**The records**
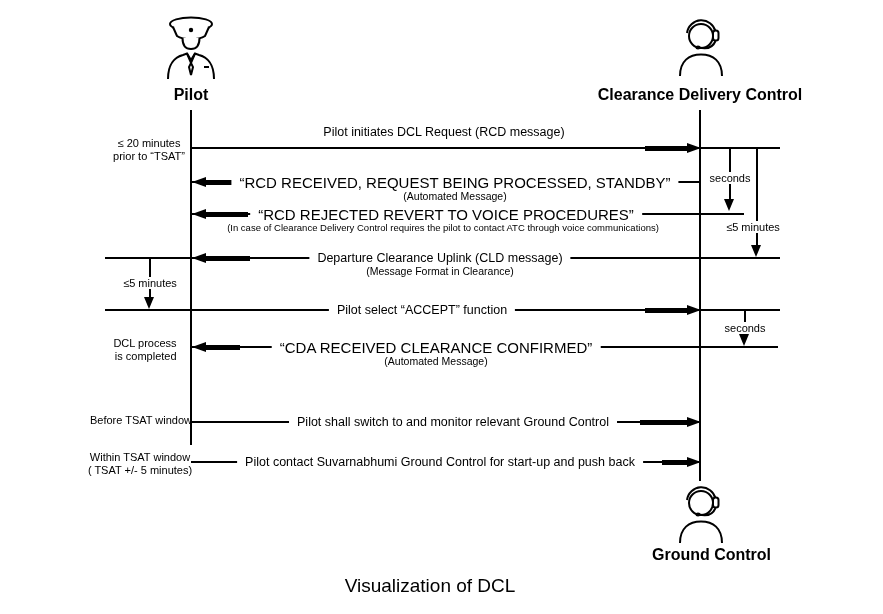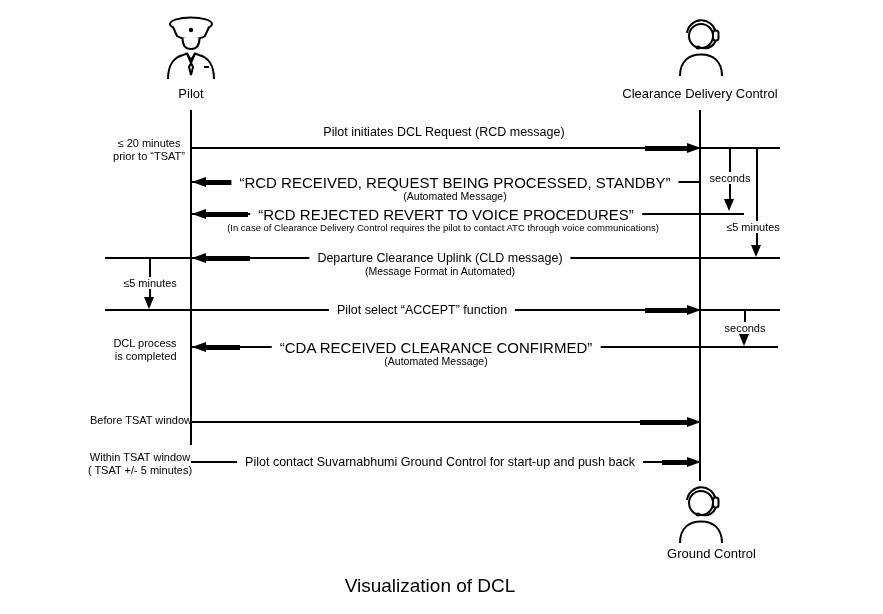--- a/index.html
+++ b/index.html
@@ -29,8 +29,8 @@
             padding:0 3px; font-size:11px; white-space:nowrap; }
   .slabel { position:absolute; transform:translateX(-50%); font-size:11px;
             text-align:center; line-height:13px; white-space:nowrap; }
-  .actor-label { position:absolute; transform:translateX(-50%); font-weight:normal;
-                 font-size:13px; white-space:nowrap; }
+  .actor-label { position:absolute; transform:translateX(-50%); font-weight:bold;
+                 font-size:16px; white-space:nowrap; }
   .actor-icon { position:absolute; }
   .title { position:absolute; transform:translateX(-50%); font-size:19px; white-space:nowrap; }
 </style>

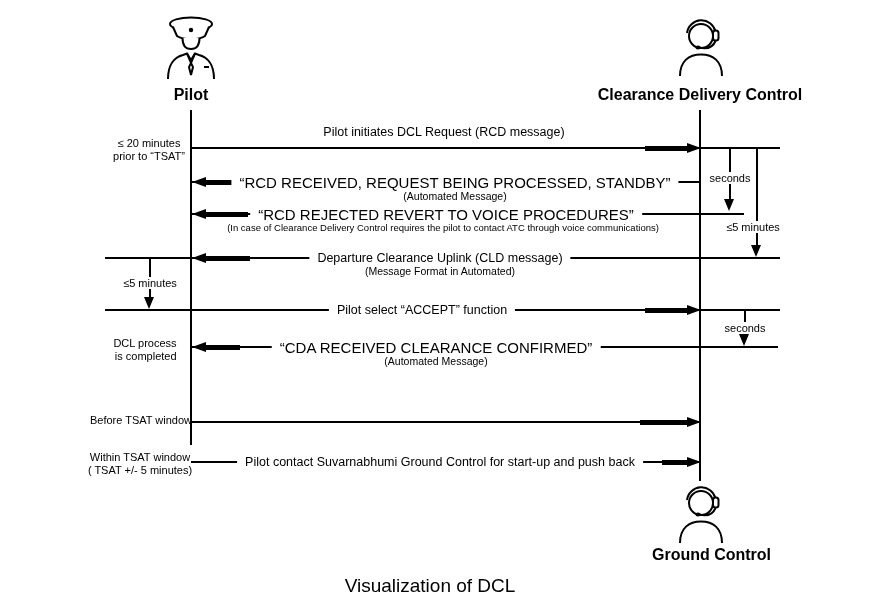--- a/index.html
+++ b/index.html
@@ -95,7 +95,7 @@
   <div class="thick" style="left:200px; top:256px; width:50px;"></div>
   <div class="head-l" style="left:192px; top:253px;"></div>
   <div class="mlabel" style="left:440px; top:258px;">Departure Clearance Uplink (CLD message)</div>
-  <div class="msub" style="left:440px; top:271px;">(Message Format in Automated)</div>
+  <div class="msub" style="left:440px; top:271px;">(Message Format in Clearance)</div>
 
   <div class="line" style="left:105px; top:309px; width:675px;"></div>
   <div class="thick" style="left:645px; top:308px; width:42px;"></div>

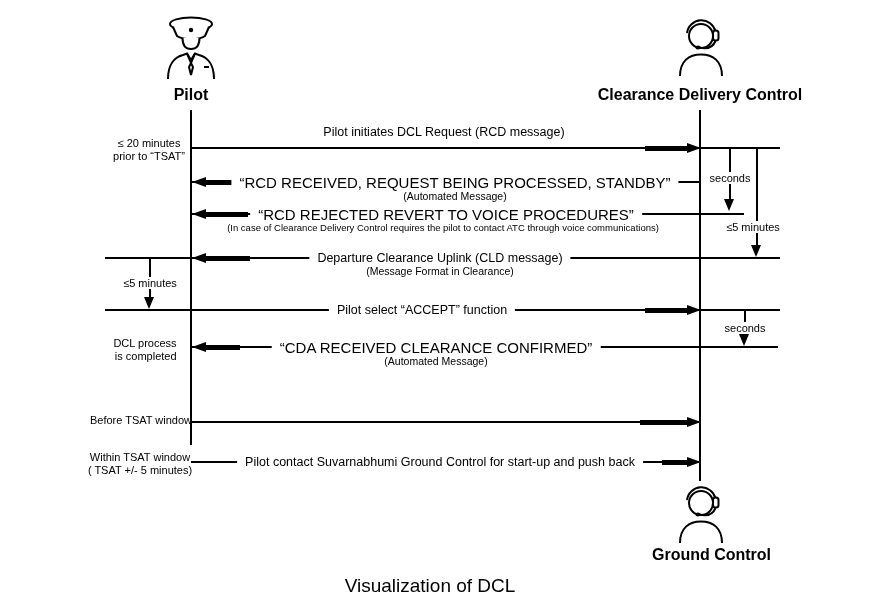--- a/index.html
+++ b/index.html
@@ -111,6 +111,7 @@
   <div class="line" style="left:191px; top:421px; width:509px;"></div>
   <div class="thick" style="left:640px; top:420px; width:47px;"></div>
   <div class="head-r" style="left:687px; top:417px;"></div>
+  <div class="mlabel" style="left:453px; top:422px;">Pilot shall switch to and monitor relevant Ground Control</div>
 
   <div class="line" style="left:191px; top:461px; width:509px;"></div>
   <div class="thick" style="left:662px; top:460px; width:25px;"></div>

**About this exercise**
Return every line from the entries above that includes the word "weight".

**Answer to this exercise**
-  .actor-label { position:absolute; transform:translateX(-50%); font-weight:normal;
+  .actor-label { position:absolute; transform:translateX(-50%); font-weight:bold;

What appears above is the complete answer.